**Task brief**
The answer must consist only of the lines in the records below from the line with "column MATRICULA | position: none -> 2" to the line with "APARTAMENTO 840 |", both included, copied word for word with every picture left out.

(Beginning of Exercise data)

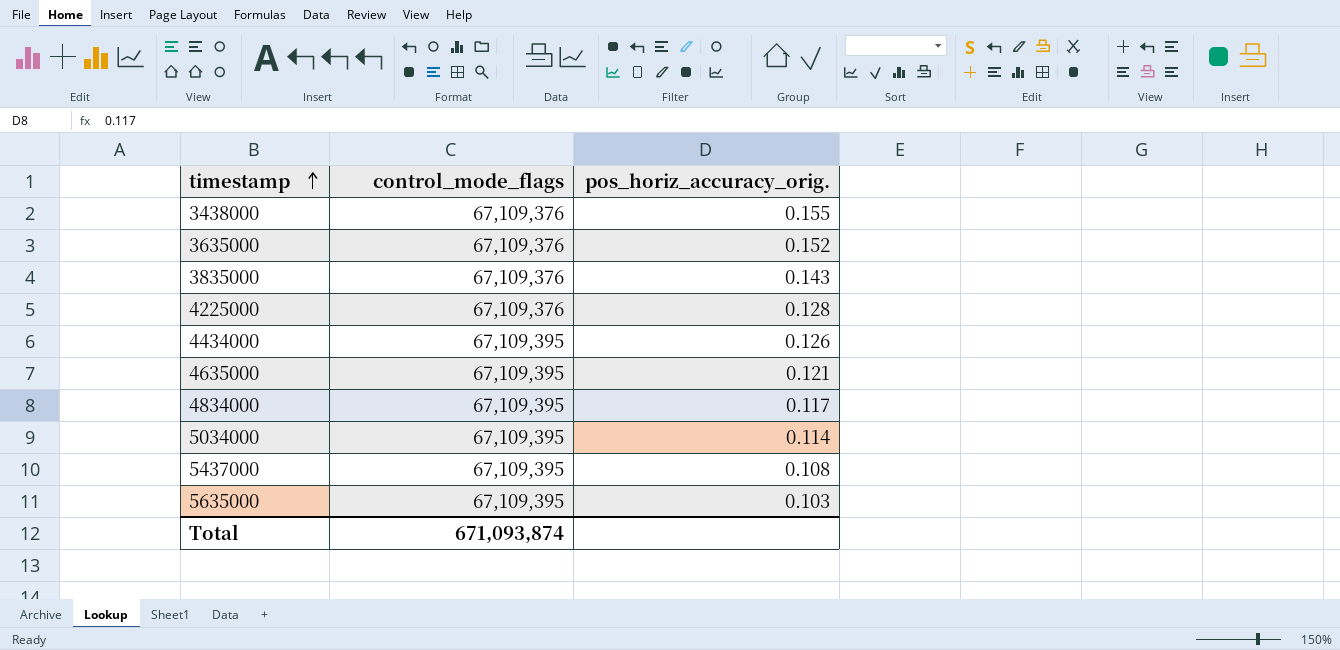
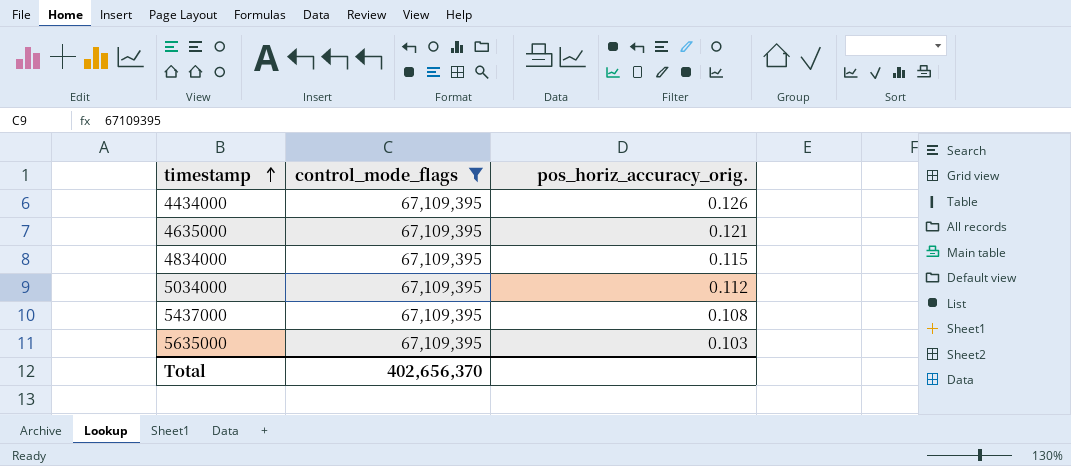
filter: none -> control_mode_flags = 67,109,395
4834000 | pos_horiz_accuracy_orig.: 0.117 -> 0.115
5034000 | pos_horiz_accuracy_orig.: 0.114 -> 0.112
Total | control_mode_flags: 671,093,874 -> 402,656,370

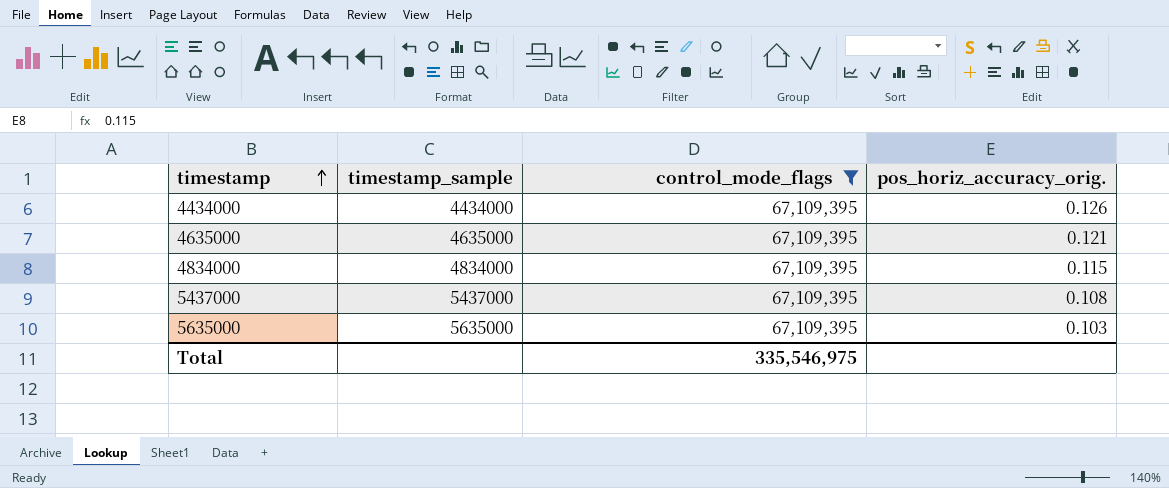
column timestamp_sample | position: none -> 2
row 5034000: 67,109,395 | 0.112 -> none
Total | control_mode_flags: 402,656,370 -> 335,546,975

(End of Exercise data)
(Beginning of Exercise data)

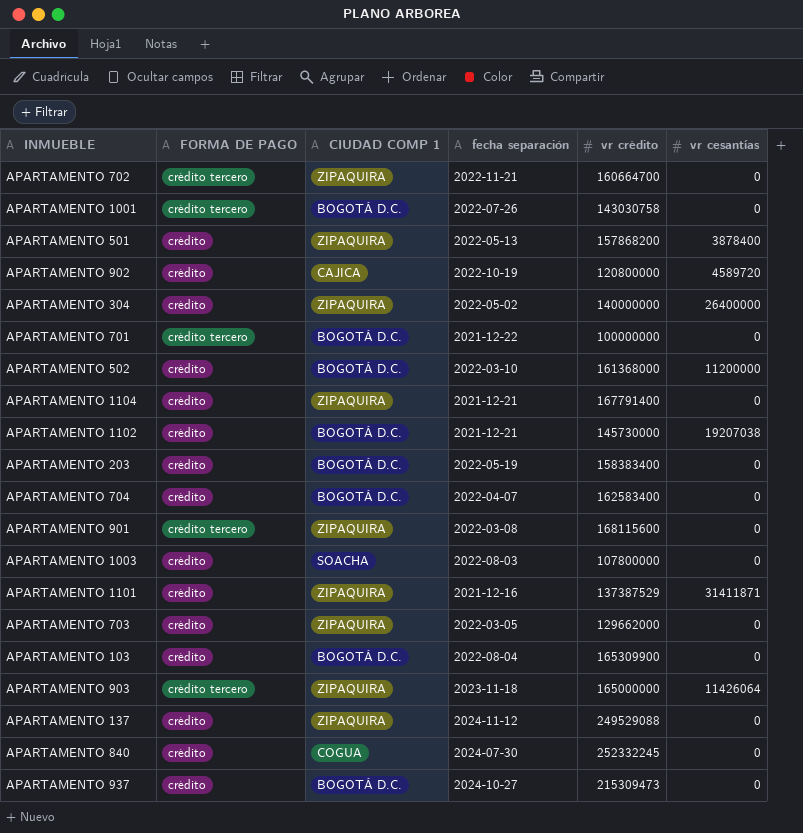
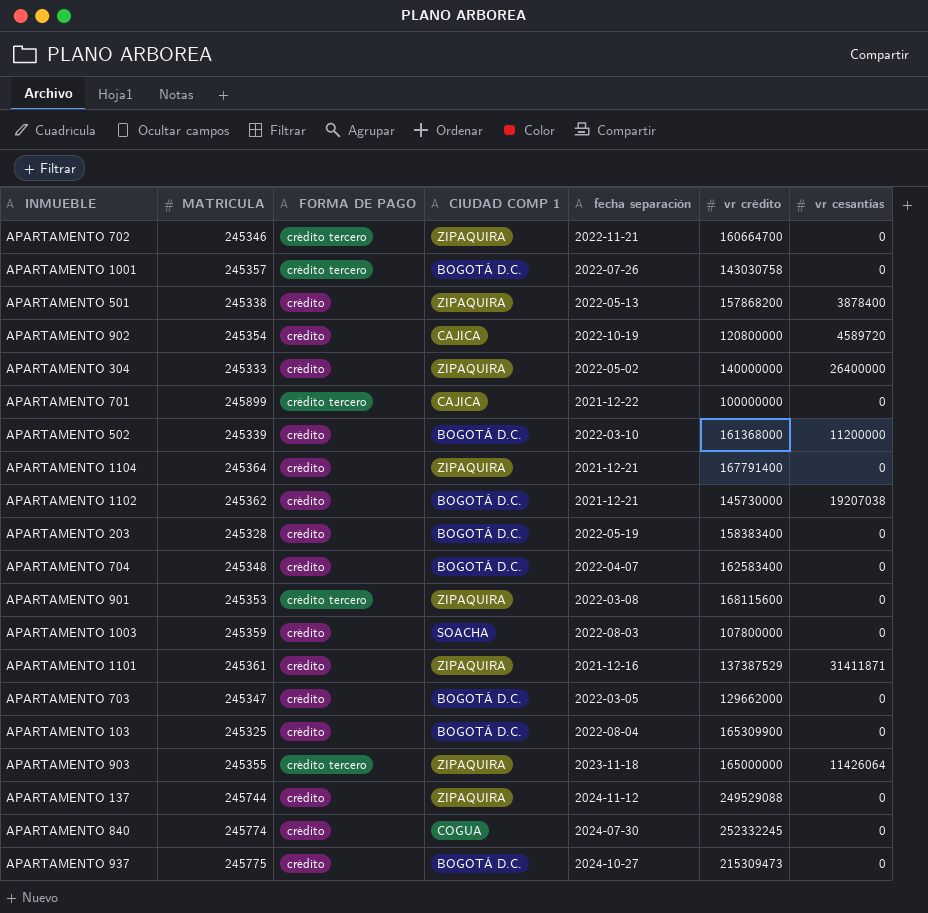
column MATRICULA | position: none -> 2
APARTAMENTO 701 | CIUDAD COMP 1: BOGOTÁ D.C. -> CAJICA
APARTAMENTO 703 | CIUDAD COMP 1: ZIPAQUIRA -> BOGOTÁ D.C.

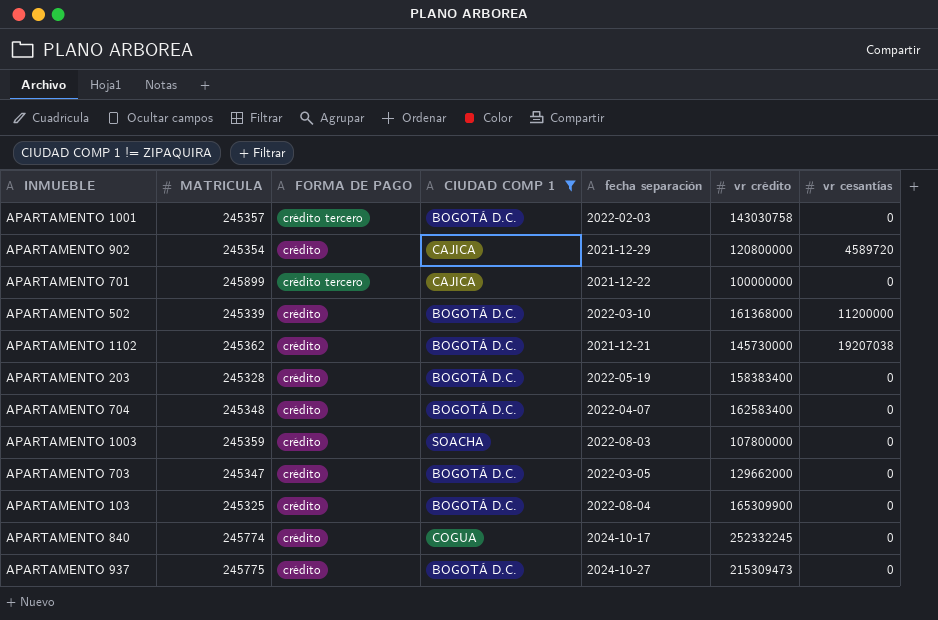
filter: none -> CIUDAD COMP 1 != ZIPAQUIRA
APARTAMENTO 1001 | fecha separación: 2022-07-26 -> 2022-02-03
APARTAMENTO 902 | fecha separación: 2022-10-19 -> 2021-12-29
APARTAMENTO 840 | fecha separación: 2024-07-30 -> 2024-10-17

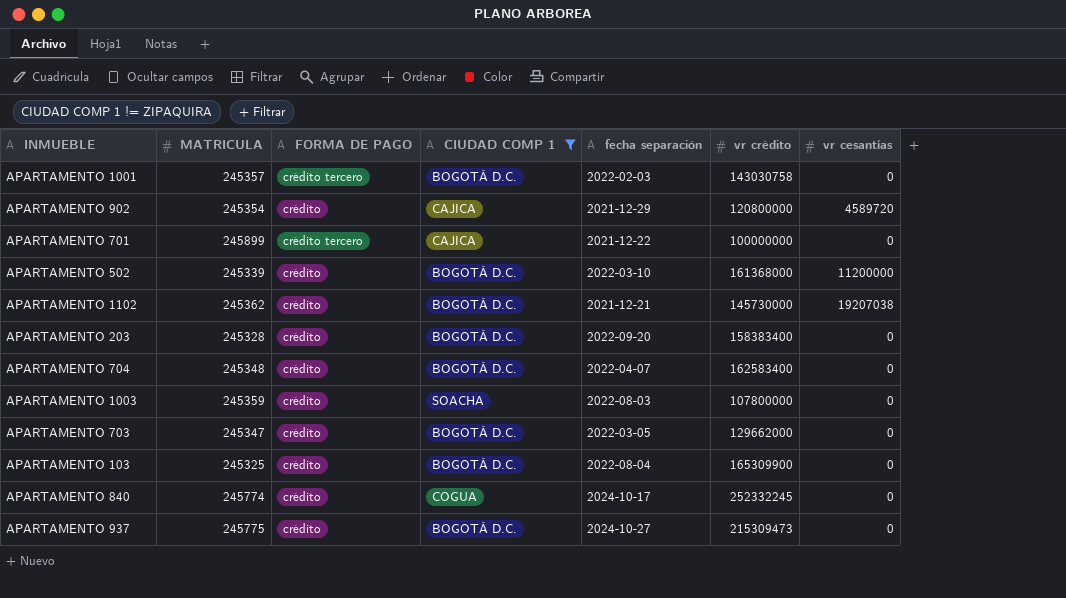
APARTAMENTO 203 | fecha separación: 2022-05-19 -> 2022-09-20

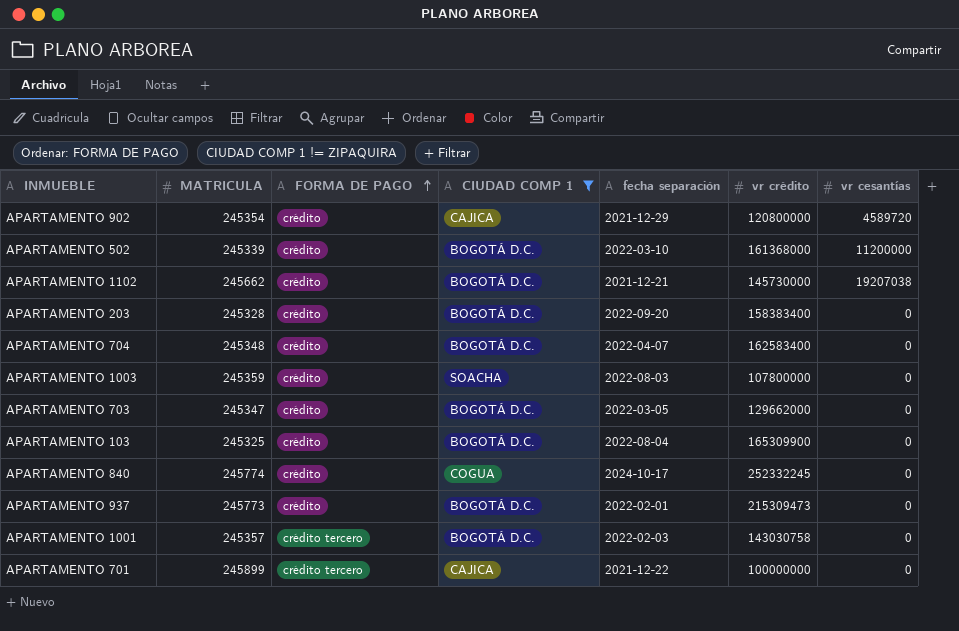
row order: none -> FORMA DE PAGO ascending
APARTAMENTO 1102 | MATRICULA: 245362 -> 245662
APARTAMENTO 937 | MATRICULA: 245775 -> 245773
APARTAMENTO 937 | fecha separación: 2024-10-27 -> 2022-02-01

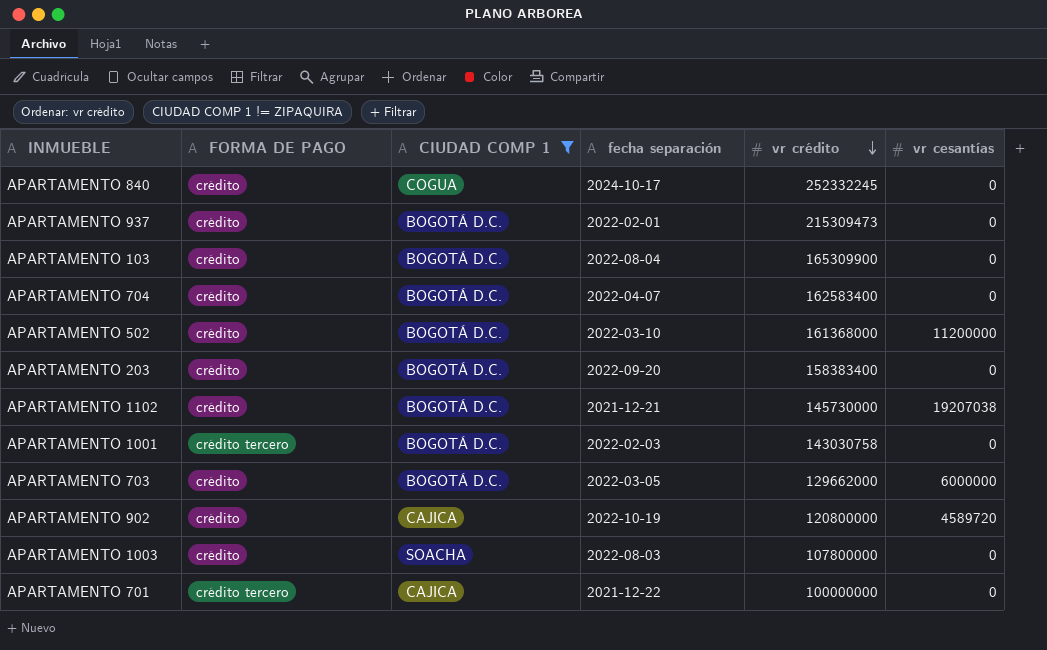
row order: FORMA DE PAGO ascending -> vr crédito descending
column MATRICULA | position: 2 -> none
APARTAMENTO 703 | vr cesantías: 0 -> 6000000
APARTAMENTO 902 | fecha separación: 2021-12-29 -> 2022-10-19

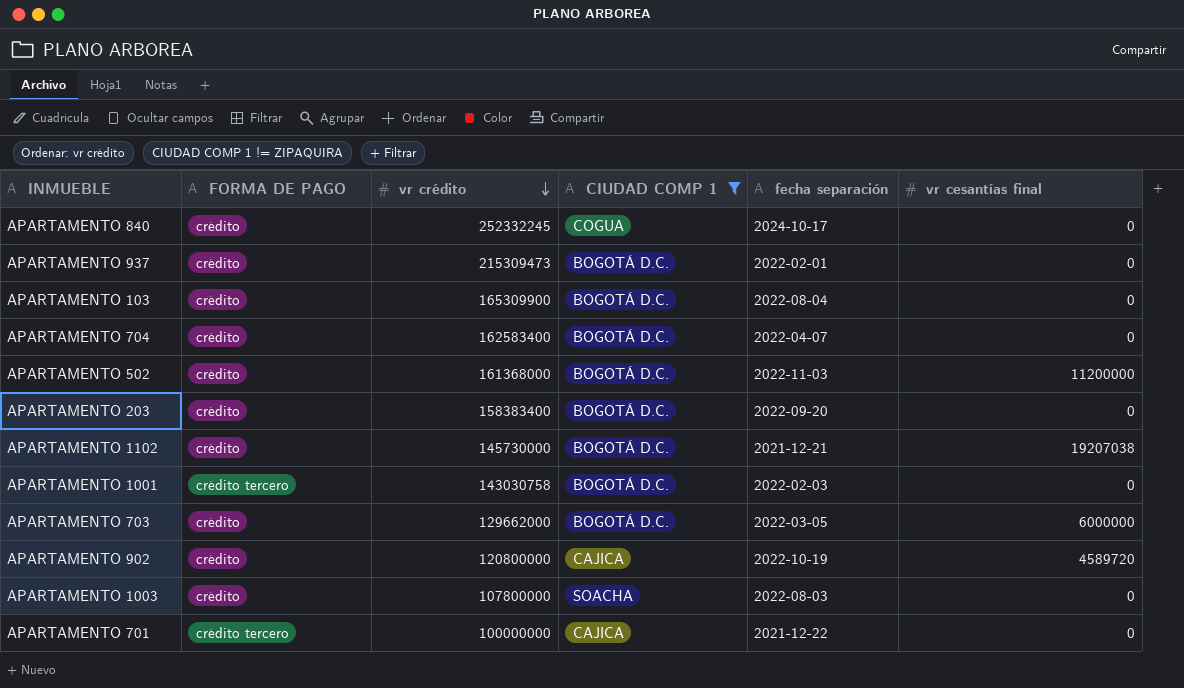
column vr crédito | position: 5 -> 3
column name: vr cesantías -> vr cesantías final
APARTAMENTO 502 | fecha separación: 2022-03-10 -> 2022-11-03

(End of Exercise data)

**Response**
column MATRICULA | position: none -> 2
APARTAMENTO 701 | CIUDAD COMP 1: BOGOTÁ D.C. -> CAJICA
APARTAMENTO 703 | CIUDAD COMP 1: ZIPAQUIRA -> BOGOTÁ D.C.

filter: none -> CIUDAD COMP 1 != ZIPAQUIRA
APARTAMENTO 1001 | fecha separación: 2022-07-26 -> 2022-02-03
APARTAMENTO 902 | fecha separación: 2022-10-19 -> 2021-12-29
APARTAMENTO 840 | fecha separación: 2024-07-30 -> 2024-10-17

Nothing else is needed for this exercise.